J.B. Spins

Jazz, film, and improvised culture.

Wednesday, June 22, 2016

Refn’s Neon Demon

These models have practically zero percent body fat, but they can still produce plenty of body horror. That’s “horror,” as in scary movies. If you’re looking for vicarious thrills and chills, a Nicolas Winding Refn joint really isn’t for you, but if you want to gawk at lurid strangeness, the Danish director delivers more than ever. There are indeed dire consequences in store for a small town catwalk ingénue, who descends into the darkly sexualized, increasingly surreal fashion world in Refn’s Neon Demon (trailer here), which opens this Friday in New York.

Fresh off the bus from Bumbletucky or wherever, Jesse immediately falls in with Ruby, a conspicuously interested lesbian makeup artist and her two evil blonde model pals, Gigi and Sarah—or is it Sarah and Gigi? Much to her new model frienemies’ shock, Jesse is immediately signed by a high-power agency and starts booking what they consider “their gigs.” Her boss admits she is raw and undeveloped, but she just has “the Look.”

Within the context of the narrative (such as it is), Elle Fanning’s Jesse is a sixteen-year-old not really passing for nineteen. However, she looks like a fourteen-year-old zonked out on Nyquil. If that “Look” revs your engine, you should probably be on some sort of registry.

Regardless, guys seem to swoon over her like she is the second coming of Marilyn Monroe. That includes the loyal Dean, who follows her around like a neutered hound dog and Hank, the predatory junkyard dog who manages the fleabag Pasadena motel she is still staying in after being signed to a modelling contract by Mad Men’s Christine Hendricks, one of the few women in the film who does not look like a malnourished heroin addict.

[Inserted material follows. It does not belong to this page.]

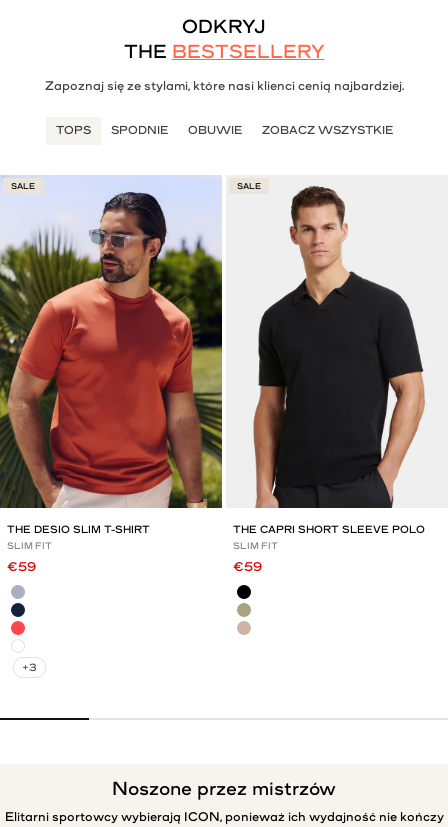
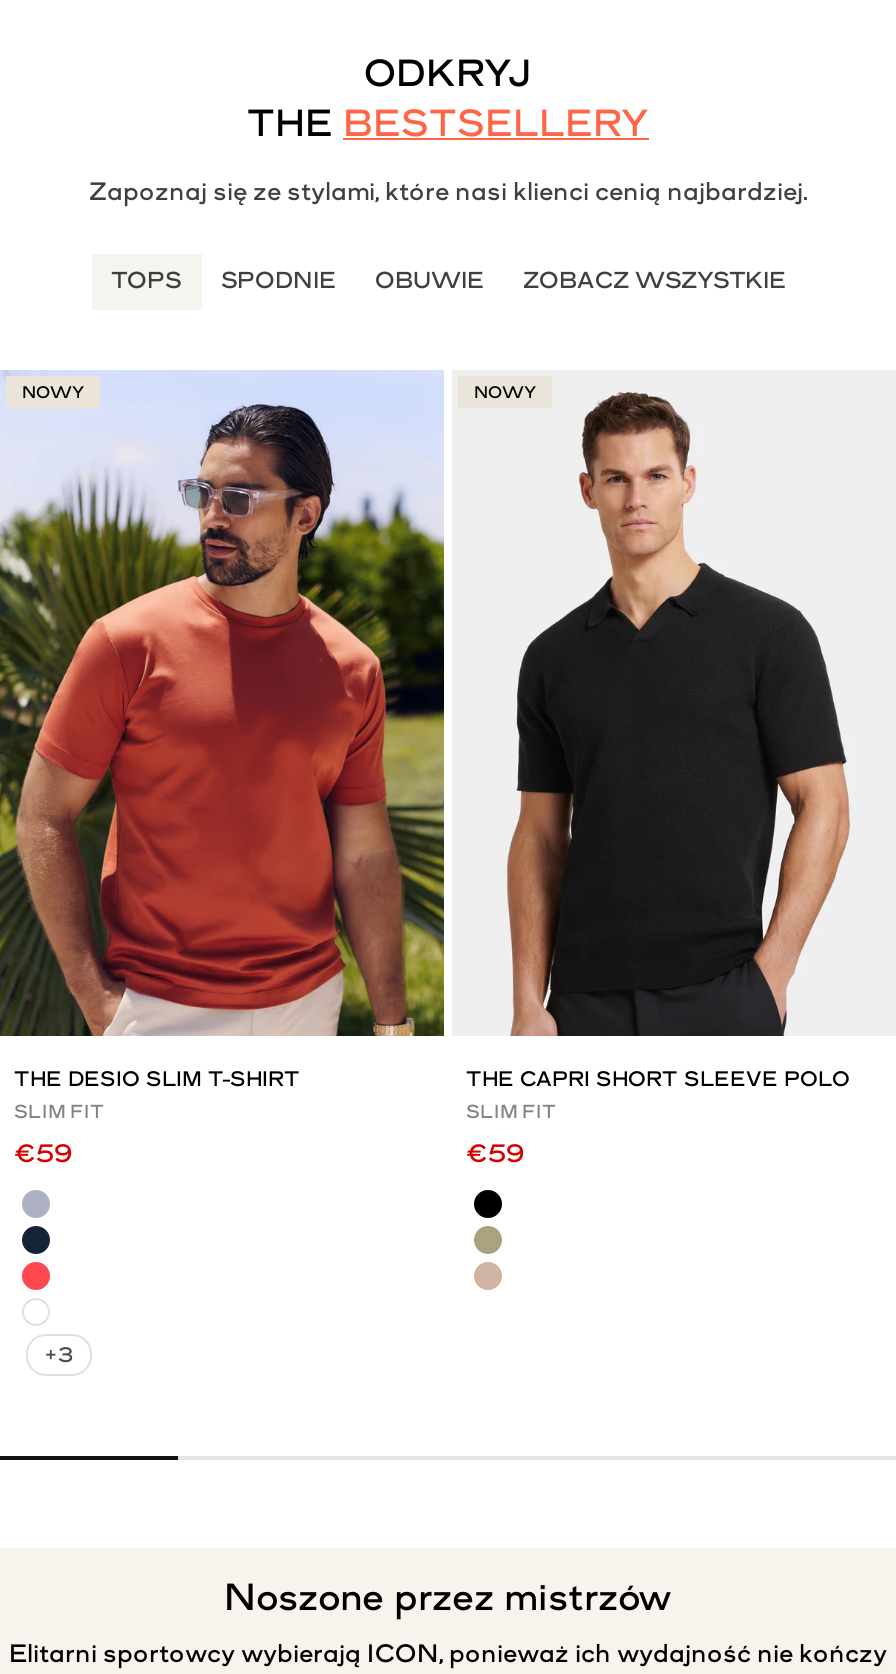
- SALE
+ NOWY

- SALE
+ NOWY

There is some creepy tension and some bat-scat lunacy in Neon, but there are also plenty scenes fixated on Jesse as she bites her lip and stares into her navel. Frankly, it is about a focused as Only God Forgives (meaning not very), but it lacks the electrifying presence of Vithaya Pansringarm. Perversely, it is Keanu Reeves who makes the strongest impression as Hell’s own Motelier. He is so unsettling, Refn should have called an audible and rearranged the film into a more conventional Bates Motel-style horror movie.

Refn being Refn, he frequently bombards the audience with barrages of tripped out imagery. Some of it is admittedly quite weird and original, but the film needs a more solid foundation for his regurgitated subconscious to wash over. It is just not enough to be subversive and out there. There also needs to be a there there. Not recommended, Neon Demon opens this Friday (6/24) in New York, at the Angelika Film Center.